> Problem requirements:
Take the lines from the one containing "background: #bef264 ->" through the final line below and restate them exactly. Omit the pictures.

*** Records to use ***

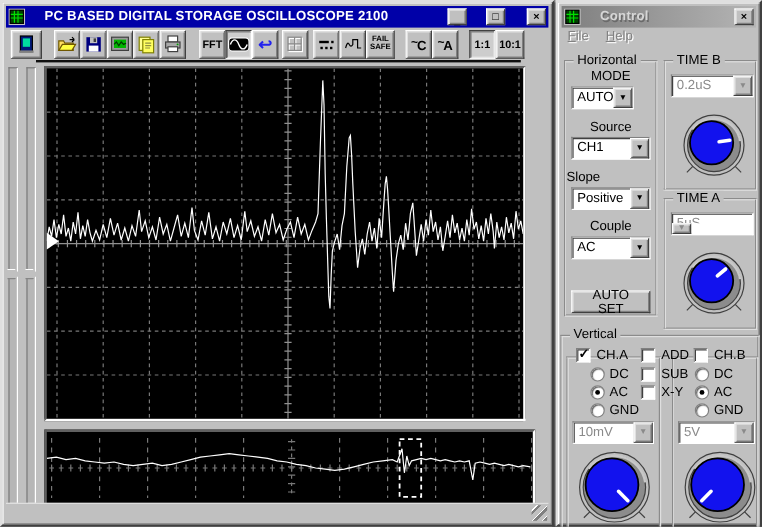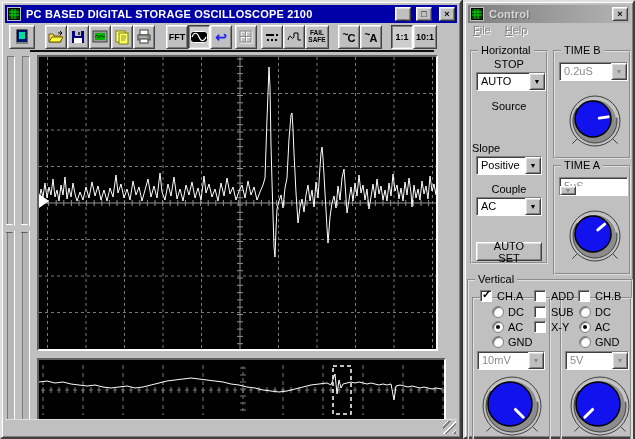"PC BASED DIGITAL STORAGE OSCILLOSCOPE" .titlebar { gap: 5px -> 16px }
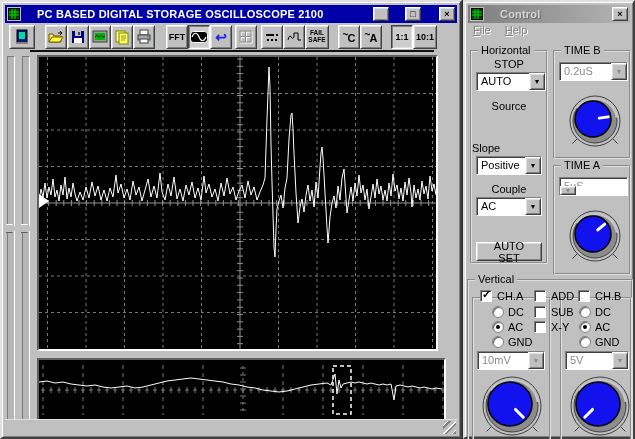"STOP" span.lbl { text: STOP -> MODE }
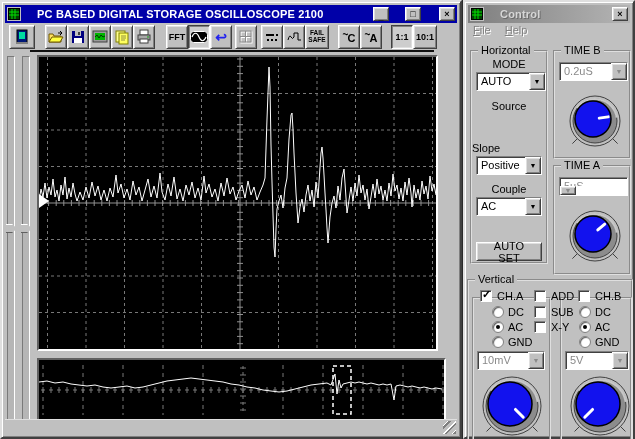"AUTO" div.combo { width: 70px -> 52px }
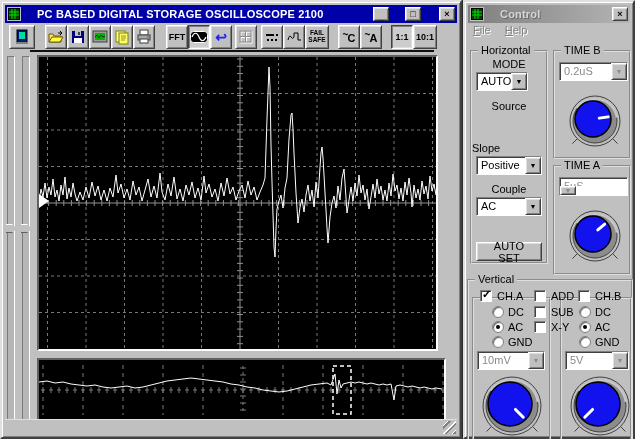"CH1" div.combo { html: none -> <div> <span>CH1</span> <span> <span>▼</span> </span> </div> }
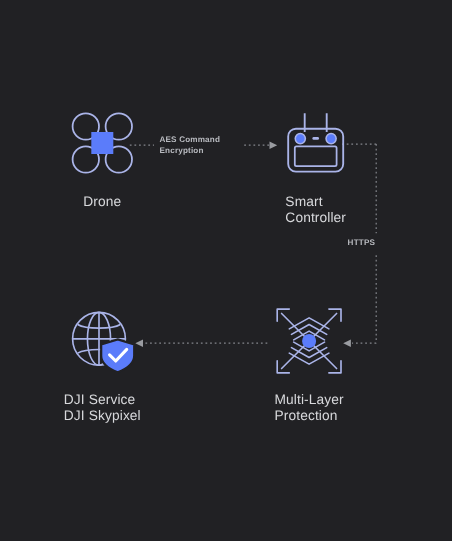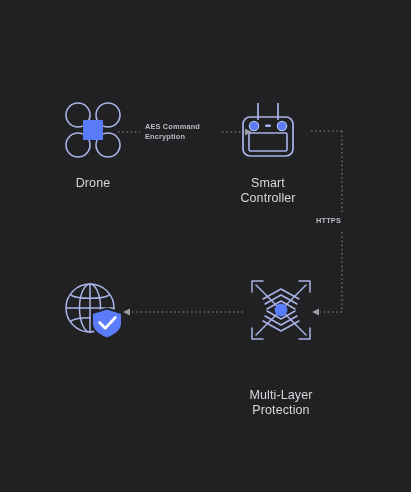"Drone" .node-label { text-align: center -> none }
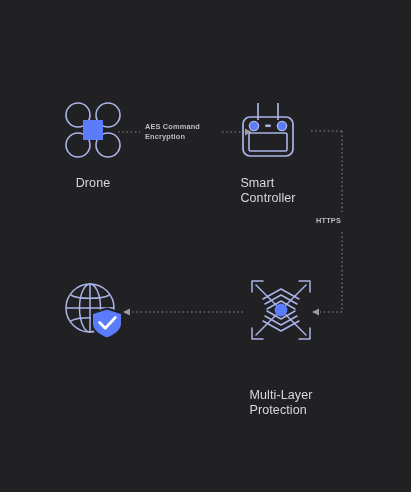"Smart" #node-controller { left: 225px -> 244px }
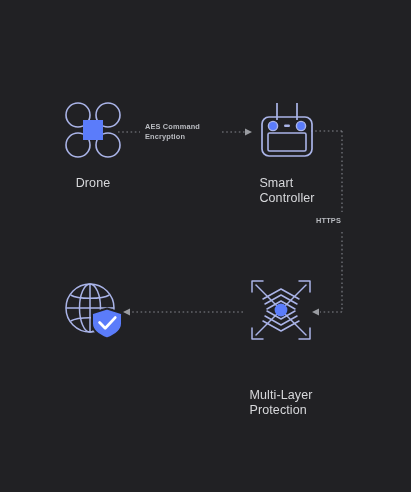"DJI Service" div.node-label { html: none -> <div>DJI Service DJI Skypixel</div> }
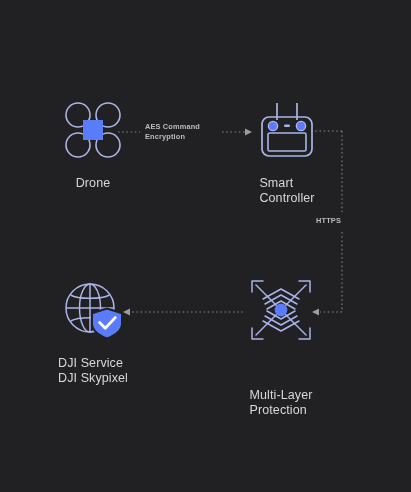"Multi-Layer" #node-protection { gap: 32px -> none }
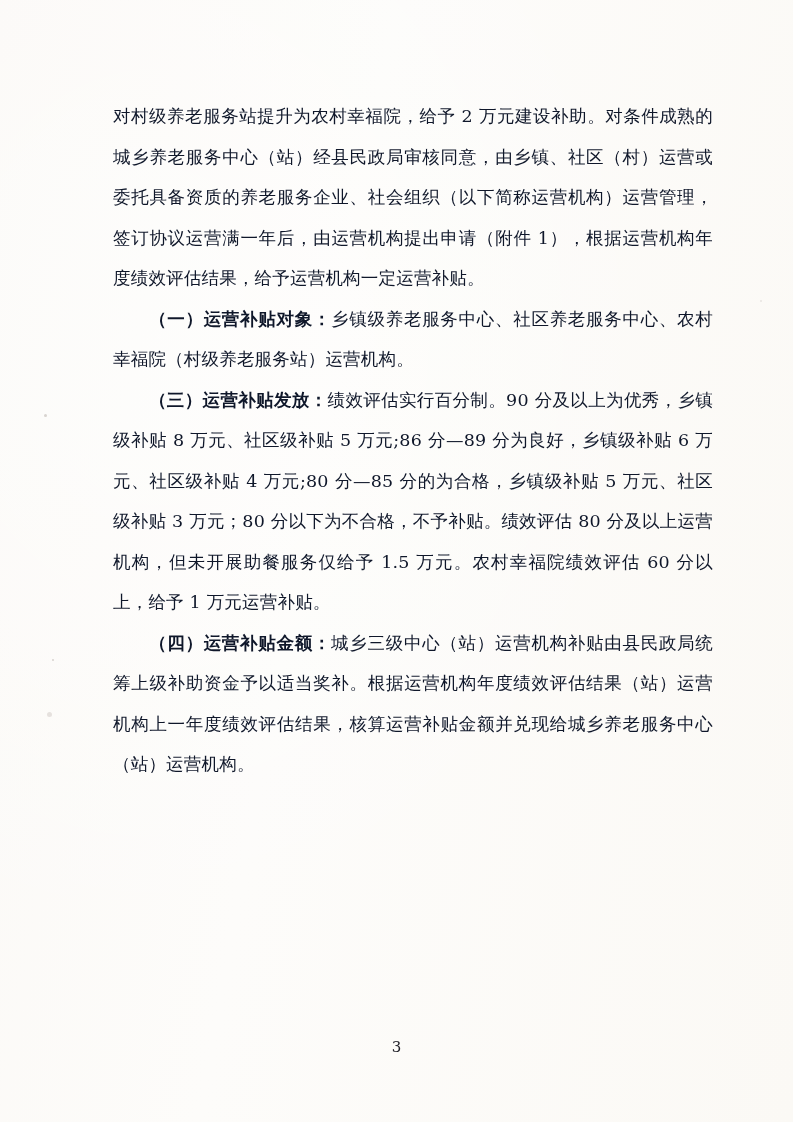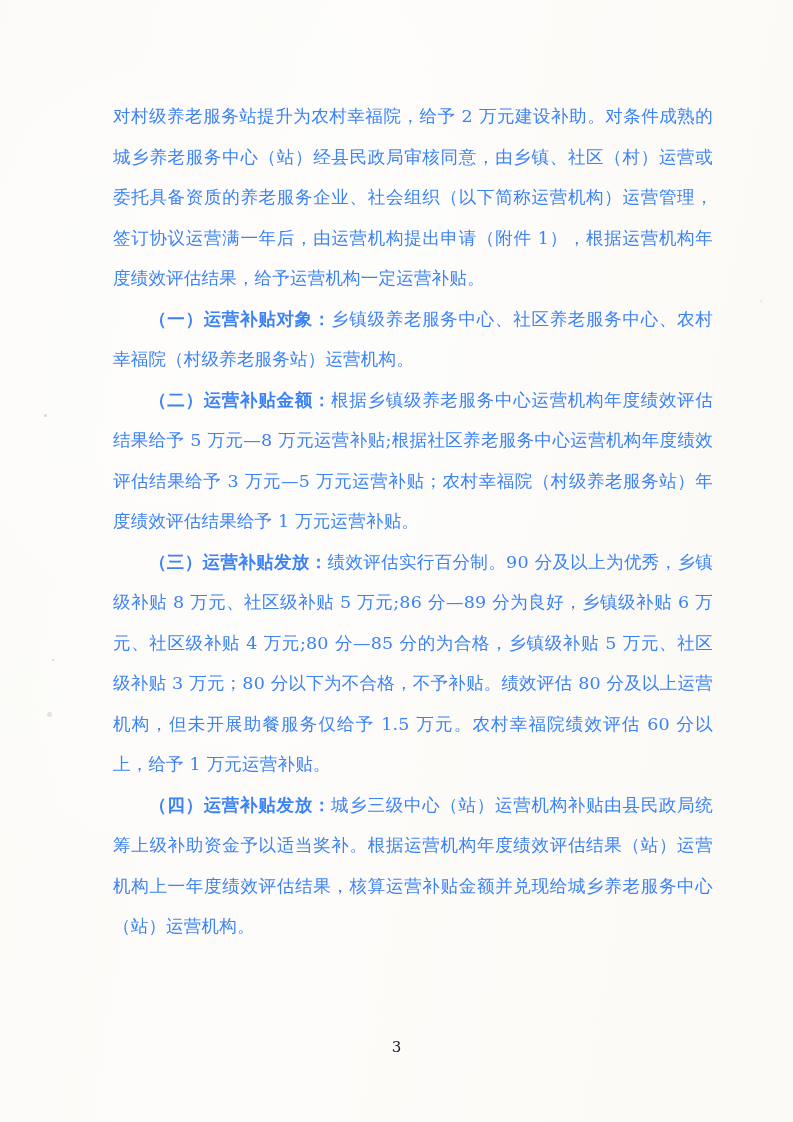"对村级养老服务站提升为农村幸福院，给予 2" p { color: #3b82f6 -> #0f172a }
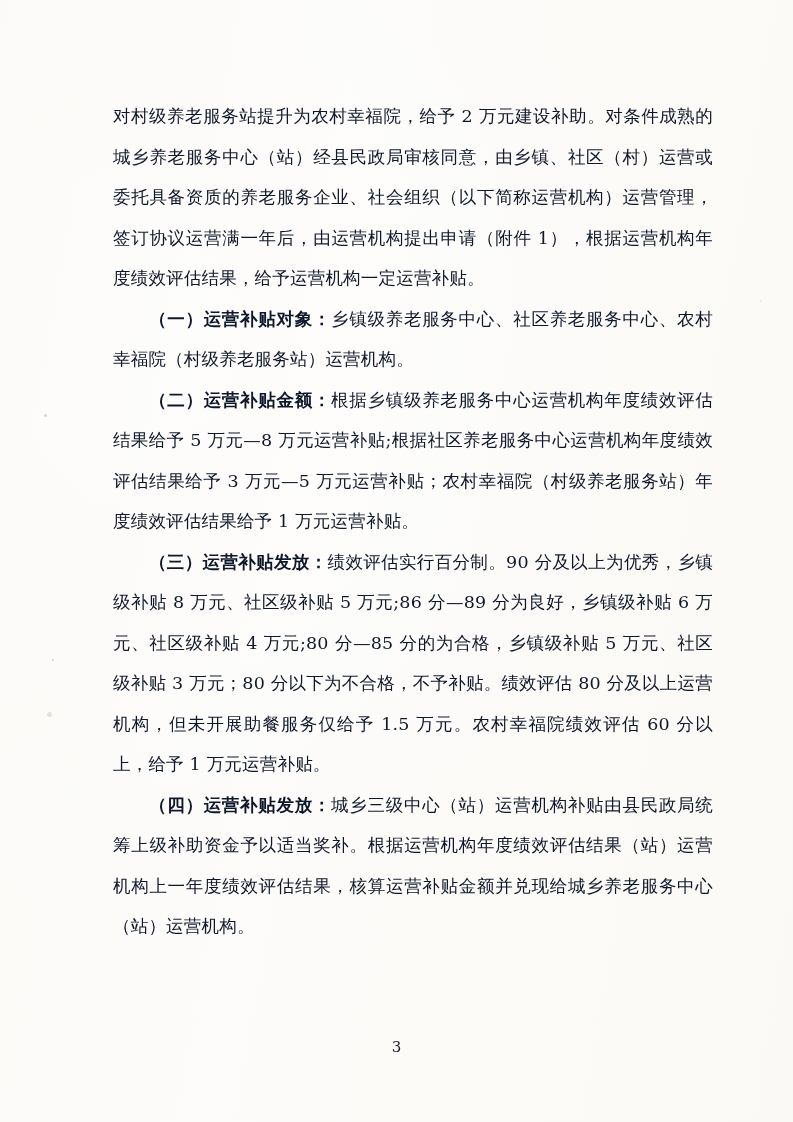"（二）运营补贴金额：根据乡镇级养老服务中心运营机构年度绩效评估结果给予 5" p.indent { html: <p> <span>（二）运营补贴金额：</span><span>根据乡镇级养老服务中心运营机构年度绩效评估结果给予 5 万元—8 万元运营补贴;根据社区养老服务中心运营机构年度绩效评估结果给予 3 万元—5 万元运营补贴；农村幸福院（村级养老服务站）年度绩效评估结果给予 1 万元运营补贴。</span> </p> -> none }
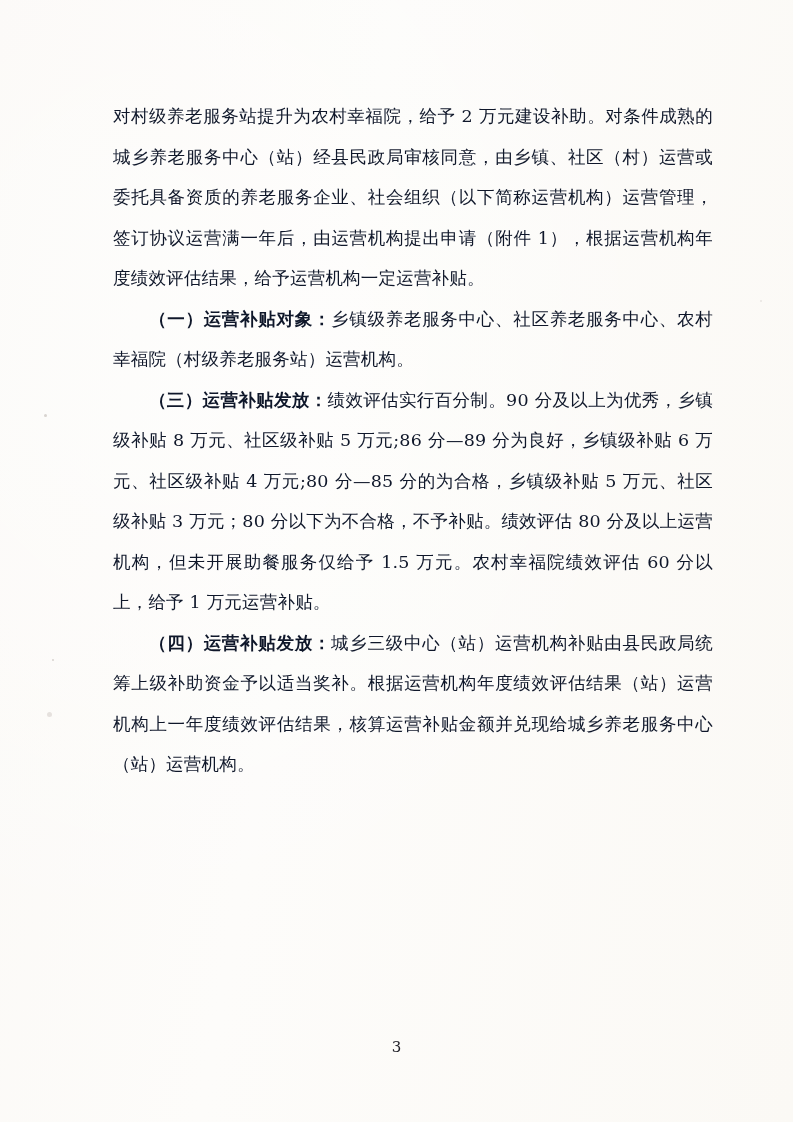"（四）运营补贴发放：" span.lead { text: 发放 -> 金额 }
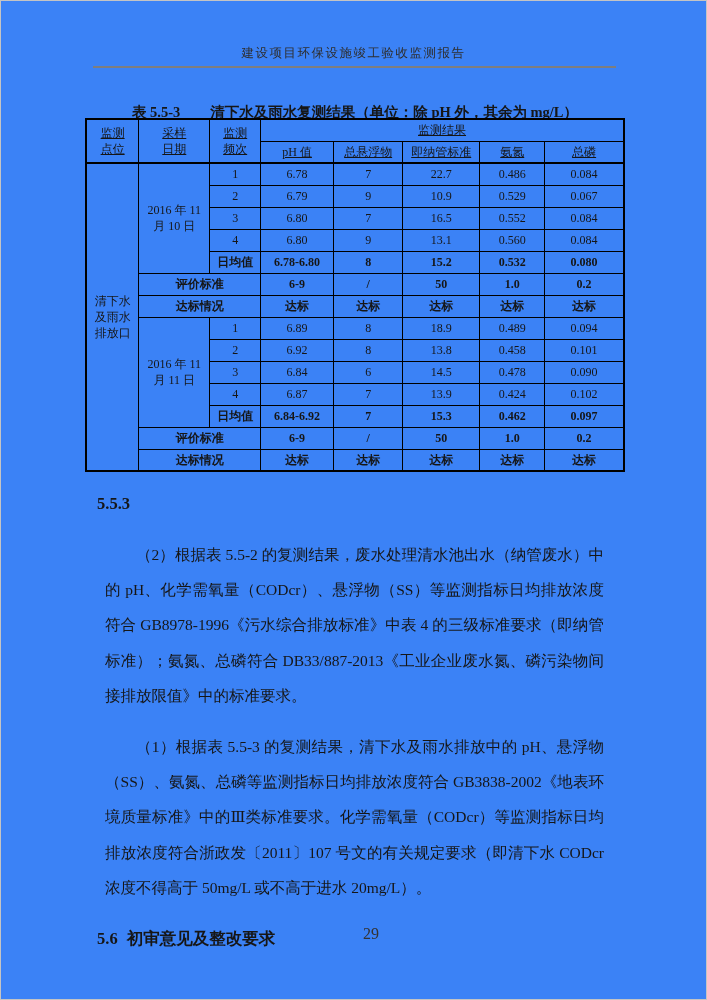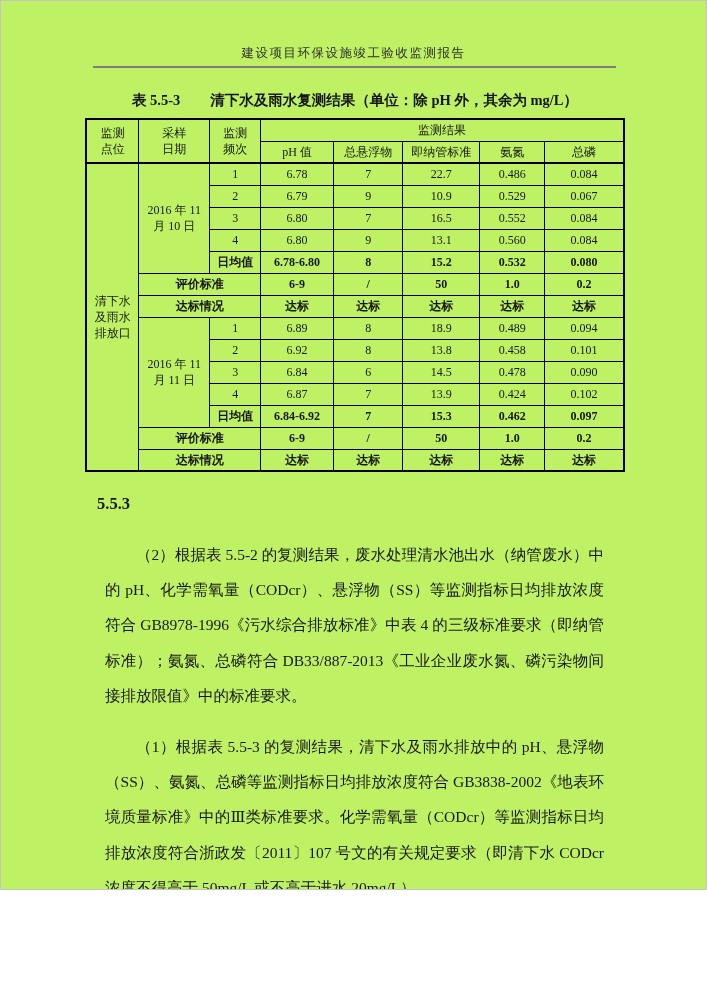"建设项目环保设施竣工验收监测报告" .page { background: #bef264 -> #3b82f6; height: 890px -> 1000px }
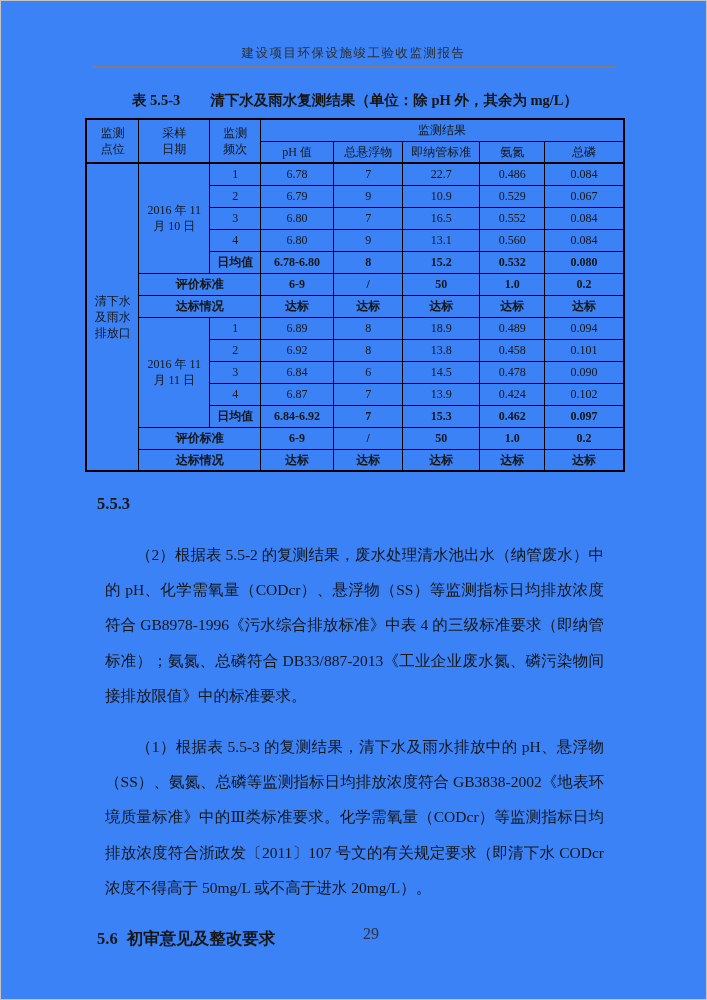"表 5.5-3" .table-caption { top: 90px -> 102px }
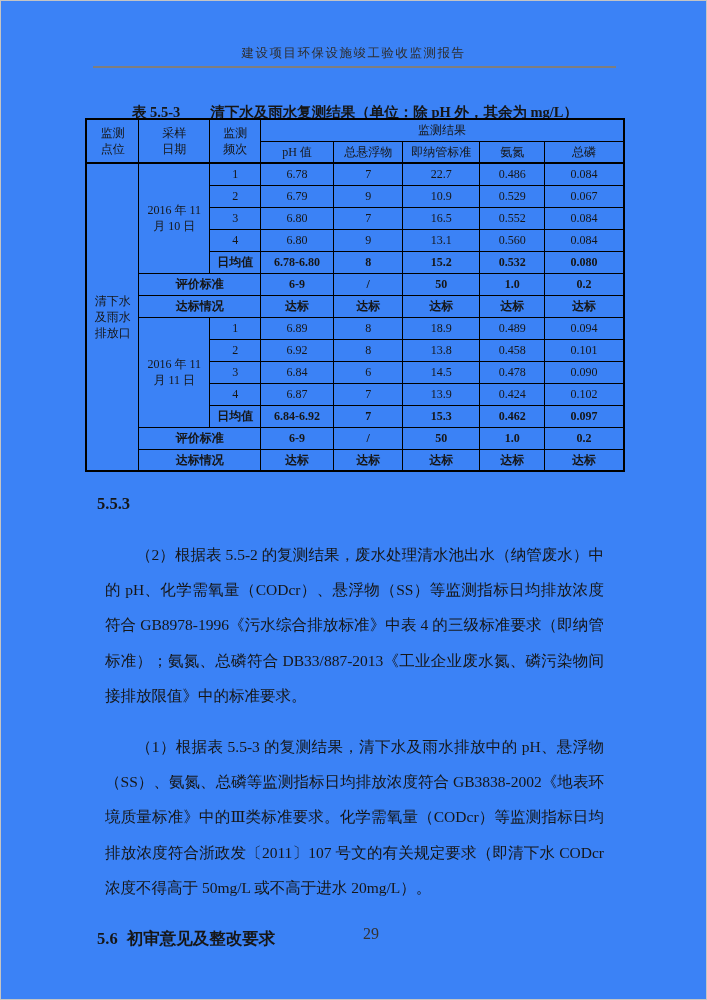"监测" thead td { text-decoration: none -> underline }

*** End of Records to use ***

> Response area:
"建设项目环保设施竣工验收监测报告" .page { background: #bef264 -> #3b82f6; height: 890px -> 1000px }
"表 5.5-3" .table-caption { top: 90px -> 102px }
"监测" thead td { text-decoration: none -> underline }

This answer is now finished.